Requirements for vaccine refrigeration[edit]

Data logging cable shown running through the door gasket, creating a gap which air can enter and escape through.

Many vaccines must be stored at low temperatures, some below -15 °C, and others between 2 and 8 °C.[1][2] as in an Ice Lined Refrigerator (ILR). If vaccines are not stored correctly they can lose their effectiveness.

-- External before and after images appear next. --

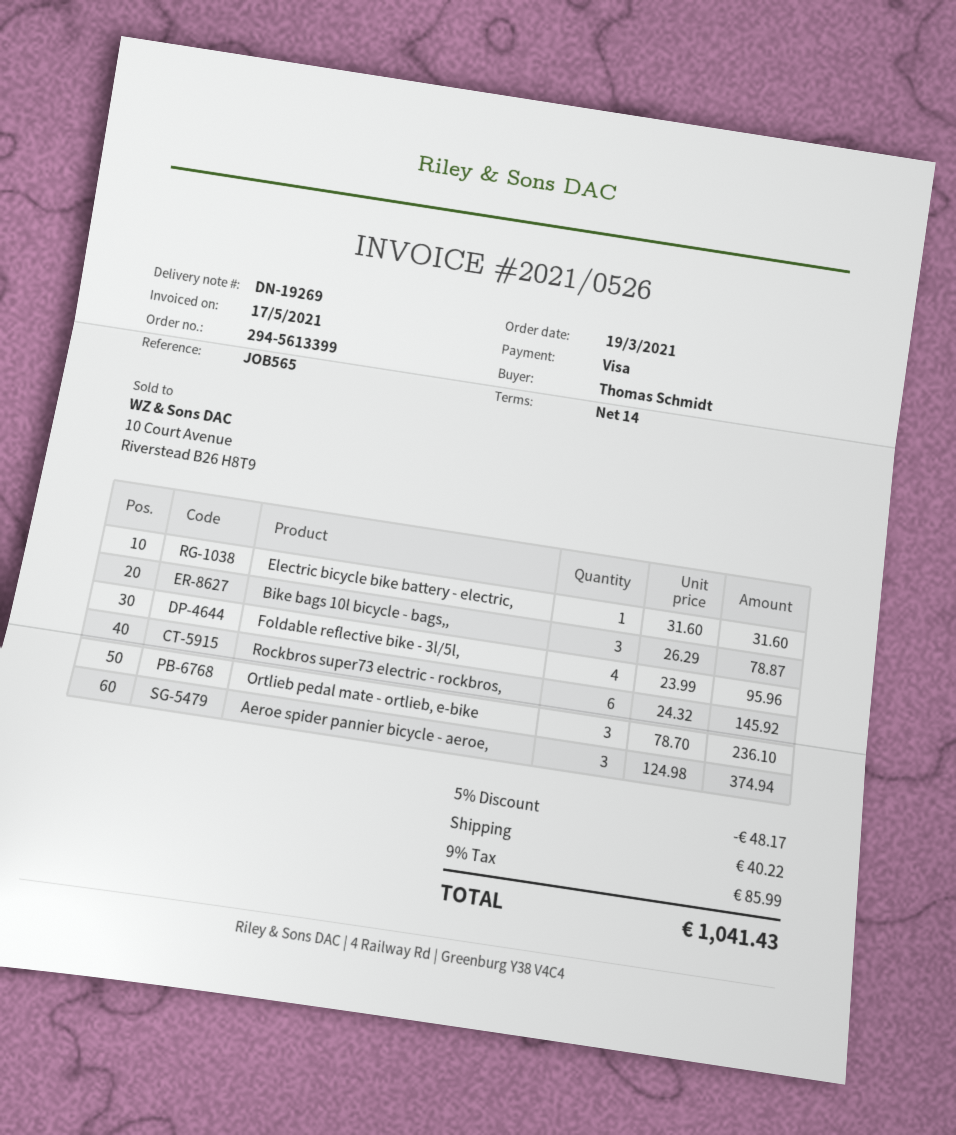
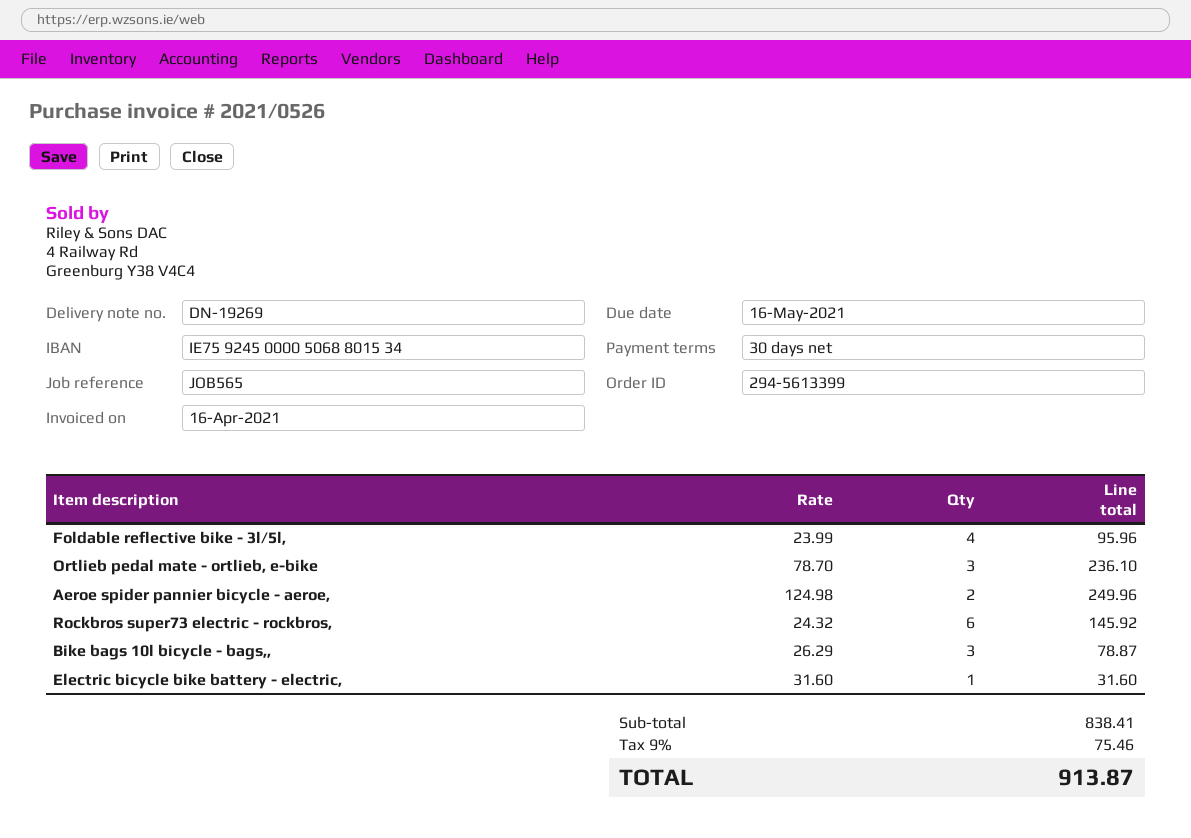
invoice date: 2021-05-17 -> 2021-04-16
payment terms: 14 days -> 30 days
Aeroe spider pannier bicycle - aeroe,: 3 x 124.98 = 374.94 -> 2 x 124.98 = 249.96
discount: 5% = 48.17 -> none
shipping: 40.22 -> none
tax: 9% = 85.99 -> 9% = 75.46
total: 1041.43 -> 913.87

According to the Center for Disease Control, failure to adhere to recommended specifications for storage and handling of immunobiologics can reduce or destroy their potency, resulting in inadequate or no immune response in the recipient. Maintenance of vaccine quality is the shared responsibility of all handlers of vaccines from the time a vaccine is manufactured until administration.

According to the Immunization Action Coalition, all vaccines should be stored in a refrigerator or freezer that is designed specifically for the storage of biologics or, alternatively, in a separate dedicated unit. A dorm-style combination refrigerator-freezer unit with just one exterior door has been shown[citation needed] to be unacceptable no matter where the vaccine was placed inside the unit. Stand-alone refrigerator or freezer units are best for storage needs. With retail pharmacies playing a major role in pneumonia, influenza and shingles immunization programs, the value of critical vaccines being stored in pharmacy refrigerators has increased. In 2022, it is not uncommon for many pharmacies to have over $100,000 of product in a single refrigerator during peak seasons.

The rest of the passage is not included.